The New Orders Index, which tracks future appointments and surgeries, increased 5 percentage points to 71 percent. That projected revenue growth might be creating a domino effect, LeMaster said, as the September data also revealed a slight increase in the Employment Index and sold growth in the Technology Spend Index, which in previous months vacillated between expansion and contraction.
Hospital PMI™ survey respondent: “We are still gradually recovering from #COVID19 slowdowns.
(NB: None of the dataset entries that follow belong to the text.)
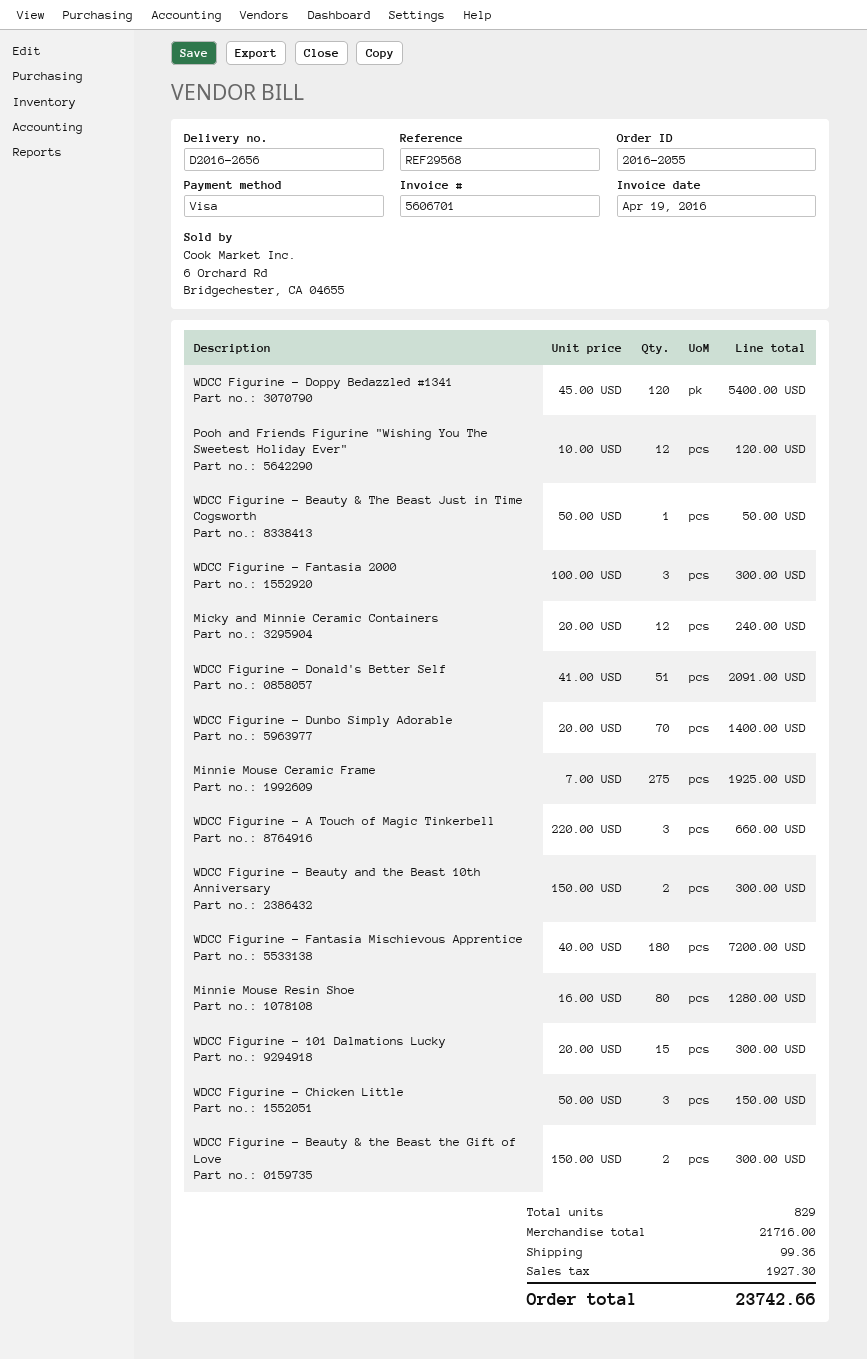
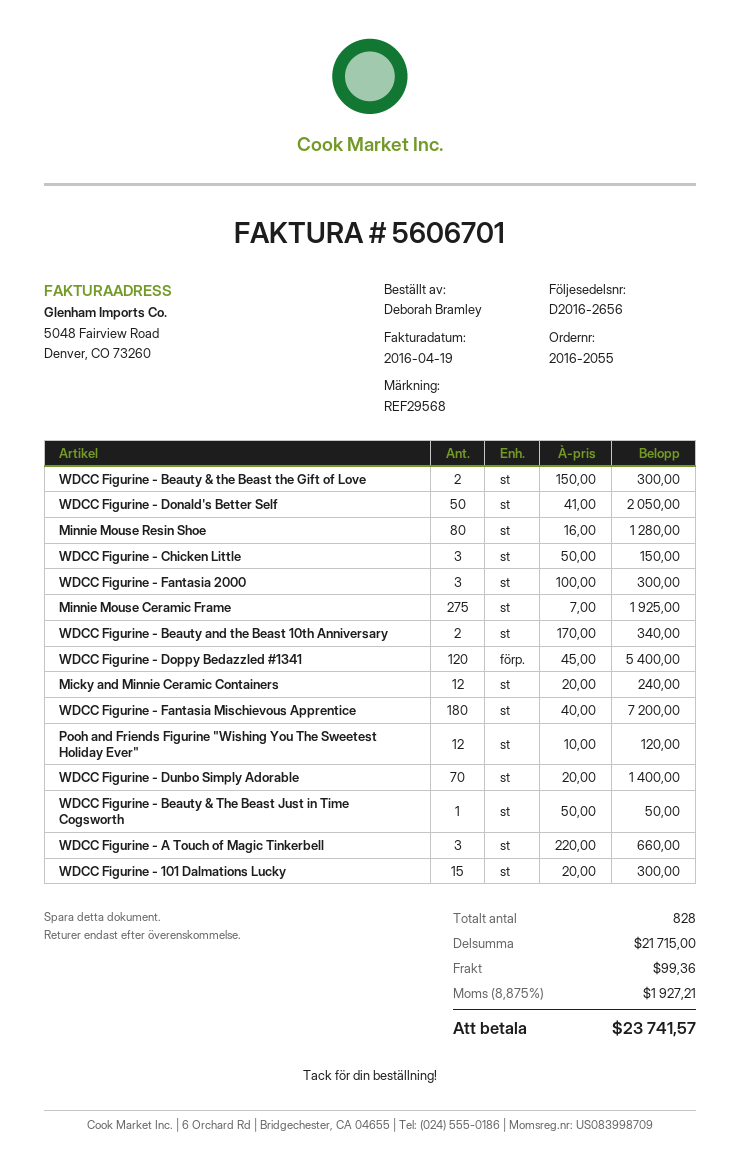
WDCC Figurine - Donald's Better Self: 51 x 41.00 = 2091.00 -> 50 x 41.00 = 2050.00
WDCC Figurine - Beauty and the Beast 10th Anniversary: 2 x 150.00 = 300.00 -> 2 x 170.00 = 340.00
total quantity: 829 -> 828
subtotal: 21716.00 -> 21715.00
tax: 1927.30 -> 1927.21
total: 23742.66 -> 23741.57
People are gradually coming back to our facilities for regular care, but our volumes are still down from pre-pandemic levels.” https://t.co/YZrQ3skWhQ #ISMPMI #economy— Dan Zeiger (@ZeigerDan) October 7, 2020
“Employment is following growth, but cautiously,” LeMaster said. “The revenue hits hospitals have taken due to COVID-19 is significant, and with that correlated to employment, (facilities) have been cautious about bringing employees back.”
Regarding technology spend, LeMaster said, “Panelists’ comments indicated that in some areas where COVID-19 was less prominent and there have been increases in elective procedures, (facilities) were starting to approve capital-technology spend that had been on hold. That's something we’ll continue to watch, but it would indicate that hospitals in general are getting better at managing virus spikes while continuing to serve elective procedures.”
The Inventory Sentiment Index elevated 7.5 percentage points to 57.5 percent, in “too high” territory for the first time since February. That, as well as some Business Survey Committee respondents’ comments, suggests that shortages of personal protective equipment (PPE) and other supplies could be easing.
Cost concerns could also be a factor, LeMaster said: “The mentality of just spend, just get inventory in here — no holds barred — may be giving way to worries about cash flow and reducing inventory of supplies that are not as critical or absolutely necessary.”
Prices “continue to be a sore spot for hospitals,” she added. The Prices: Pharmaceuticals Index registered 62 percent in September and has been in increasing territory for 30 months, or every month since ISM began collecting Hospital PMI™ data. The Prices: Supplies Index (70.5 percent) has reflected increases for 10 straight months.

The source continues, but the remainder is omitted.